5.4 Une clinique de la régression

La dimension de passage du corps au psychisme apparaît centrale dans les recherches actuelles sur l’observation mère/enfant. En examinant ainsi les modélisations actuelles sur les débuts de la vie psychique, c’est sur la place de la mère comme objet d’investissement qu’est mis l’accent ainsi que sur deux notions qui peuvent paraîtrent contradictoires : la réciprocité et la dyssimétrie de la relation. La relation suivie avec les sujets déments et l’accompagnement dans leur voie régressive nous invitent à ce retour en enfance et à un coup d’œil sur les commencements. C’est ce défaut de raccordage chez le sujet dément qui nous entraîne vers la notion des premiers signifiants. Il faut qu’un tiers intervienne et notamment par le langage, pour aider à faire le lien entre deux perceptions, ou encore par la délimitation de paires d’opposées (chaud/froid). La situation de la personne démente renvoie à l’image de l’impuissance du bébé et à sa dépendance première, bombardé de stimulations diverses et exposé à revivre cette dépendance à l’environnement.

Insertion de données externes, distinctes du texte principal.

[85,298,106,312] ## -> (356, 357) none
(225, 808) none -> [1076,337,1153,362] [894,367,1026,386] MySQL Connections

Dans son travail de recherche, C. Montani (1993) fait un rapprochement entre le mécanisme de démentalisation et celui de régression, en posant la question d’un «retour à, d’un retour vers, ou d’un retour de» à propos de la régression démentielle. Cet auteur précise qu’il s’agit d’un « retour vers » l’infantile, en soulignant cependant «l’existence d’une sorte de résidu organisateur propre à chacun qui se perpétuerait quels que soient les dommages et l’uniformisation engendrée par la pathologie».

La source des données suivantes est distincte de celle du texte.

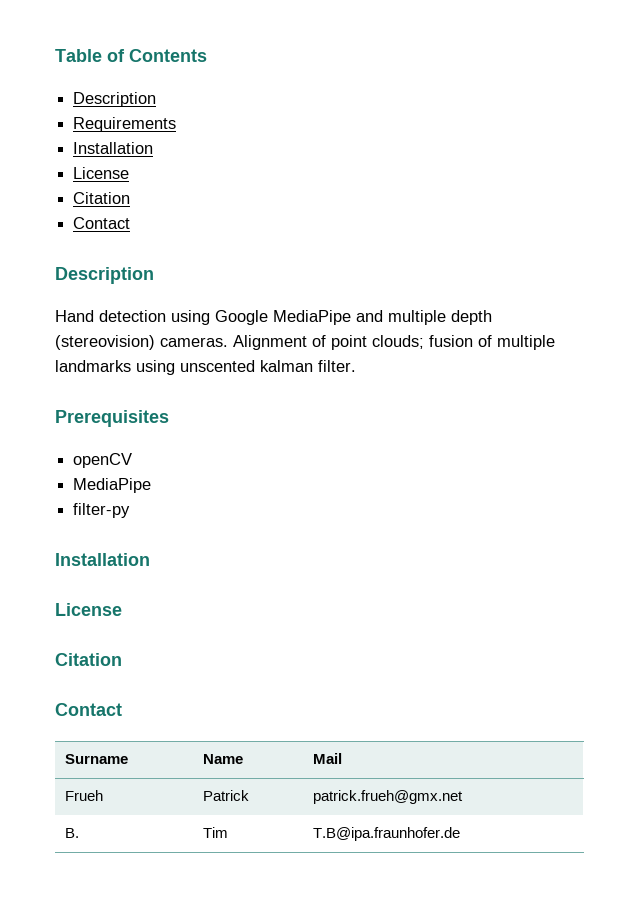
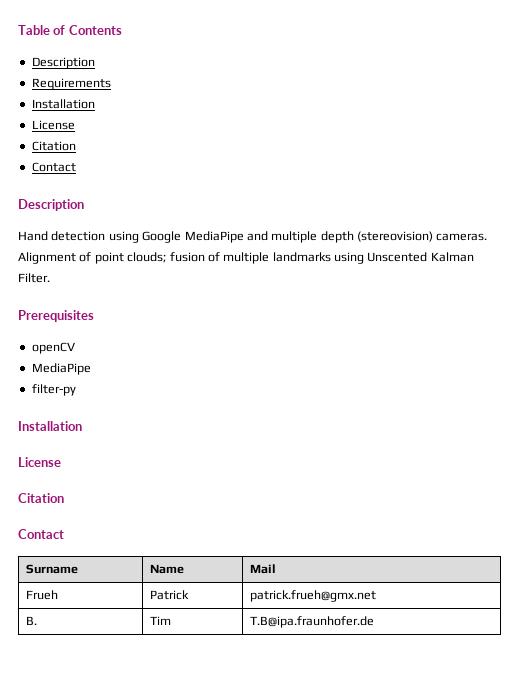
[180,360,356,372] unscented kalman filter. -> [367,252,474,262] [18,273,50,283] Unscented Kalman Filter.

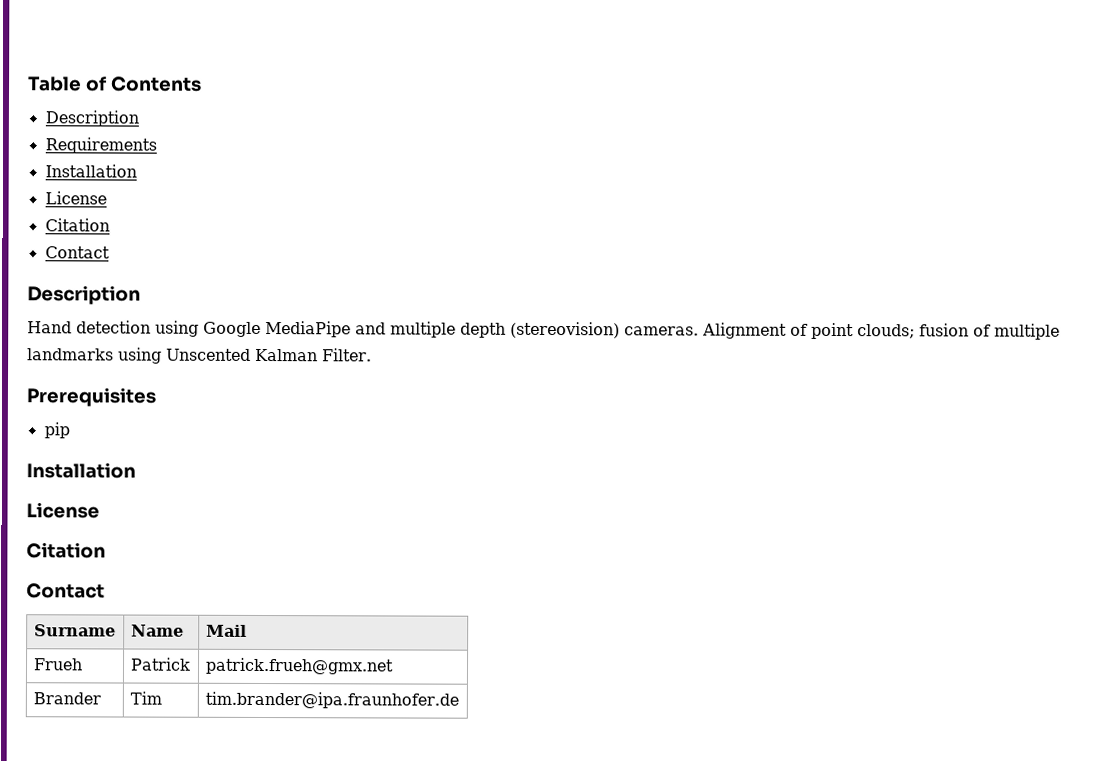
[31,342,75,354] [31,363,91,375] [31,384,76,396] openCV // MediaPipe // filter-py -> [43,422,70,439] pip
[25,616,37,625] B. -> [32,692,101,705] Brander
[249,616,374,628] T.B@ipa.fraunhofer.de -> [204,691,459,709] tim.brander@ipa.fraunhofer.de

Cette question du « retour » comme on dit du « retour d’âge », remémore en moi un moment d’un groupe, avec cette image actuelle d’un temps ou plutôt d’une horloge sans aiguille (notion «d’horloge figée» selon N. Bouati, 1999). Les participants de ce groupe, avait comme support ce jour là, le thème de « donner/recevoir ». Un temps de conflit s’est produit entre deux participants, l’un déambulant sans cesse, l’autre cherchant à le maintenir dans le cercle des participants. Le premier est alors sorti de la pièce. Une patiente, après un long temps de silence, s’est exprimée : «il faut repartir à zéro» en même temps qu’un mouvement de recentrage vers le tableau s’effectue, (comme support matériel de choses). De ce fait, trois personnes se retrouvent devant le tableau faisant ainsi « disparaître » le support habituel. Une patiente a alors dit : «il nous faudrait des mots d’avance» s’adressant à moi et complétant ainsi : « je suis là pour écouter, c’est à vous de parler». Cette disparition du support interpellait ma situation d’engagement dans ce groupe. Ce qui dans la question même du « retour », replaçait les participants dans une position générationnelle d’antériorité, oubliée ou déniée jusqu’alors ?

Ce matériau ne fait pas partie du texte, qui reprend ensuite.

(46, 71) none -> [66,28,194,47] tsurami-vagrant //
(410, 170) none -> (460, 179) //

L’exemple de ce moment du groupe a interpellé l’idée de mon propre « compte à rebours » et la question du devenir (partir avec des mots d’avance, avec un passé et des souvenirs) ou du non-devenir (repartir à zéro, comme équivalent de remettre le compteur de la vie à zéro). L’idée d’un point zéro fait associer à l’idée d’un retour quasi chronologique, à l’idée d’un point de départ de la pensée comme point zéro. La question du temps fournit-elle un exemple de passage du corporel en tant qu’éprouvé au psychique, en tant que début de la mentalisation ? Cela passe par la perception, perception visuelle, mais aussi perception du temps et d’une certaine rythmicité.

Le mouvement régressif, un double mouvement de régression et de dépendances, observé dans l’évolution de la démence, s’entend comme un retour à des formes antérieures du développement psychique, ou des relations objectales. Le concept de régression dans la théorie psychanalytique, met en avant la question des modes de relation de conduites d’un niveau inférieur du point de vue formel, concernant l’idée de structure mentale car cela renvoie à des étapes antérieures parcourues par l’individu. La réflexion clinique se réfère essentiellement au point de vue temporel en référence aux temps d’organisation du développement psycho-sexuel infantile. S. Freud (1914) précise que les différentes formes de régression n’en font qu’une, à leur fondement, car «ce qui est plus ancien dans le temps est également primitif dans sa forme et, dans la topique psychique se situe plus près de l’extrémité perception». Dans Considérations sur la guerre et sur la mort, S. Freud ajoutait : «Les états primitifs peuvent toujours être restaurés. Le psychique primitif est, au sens plein, impérissable». La pratique soignante quotidienne nous confronte à des positions régressives.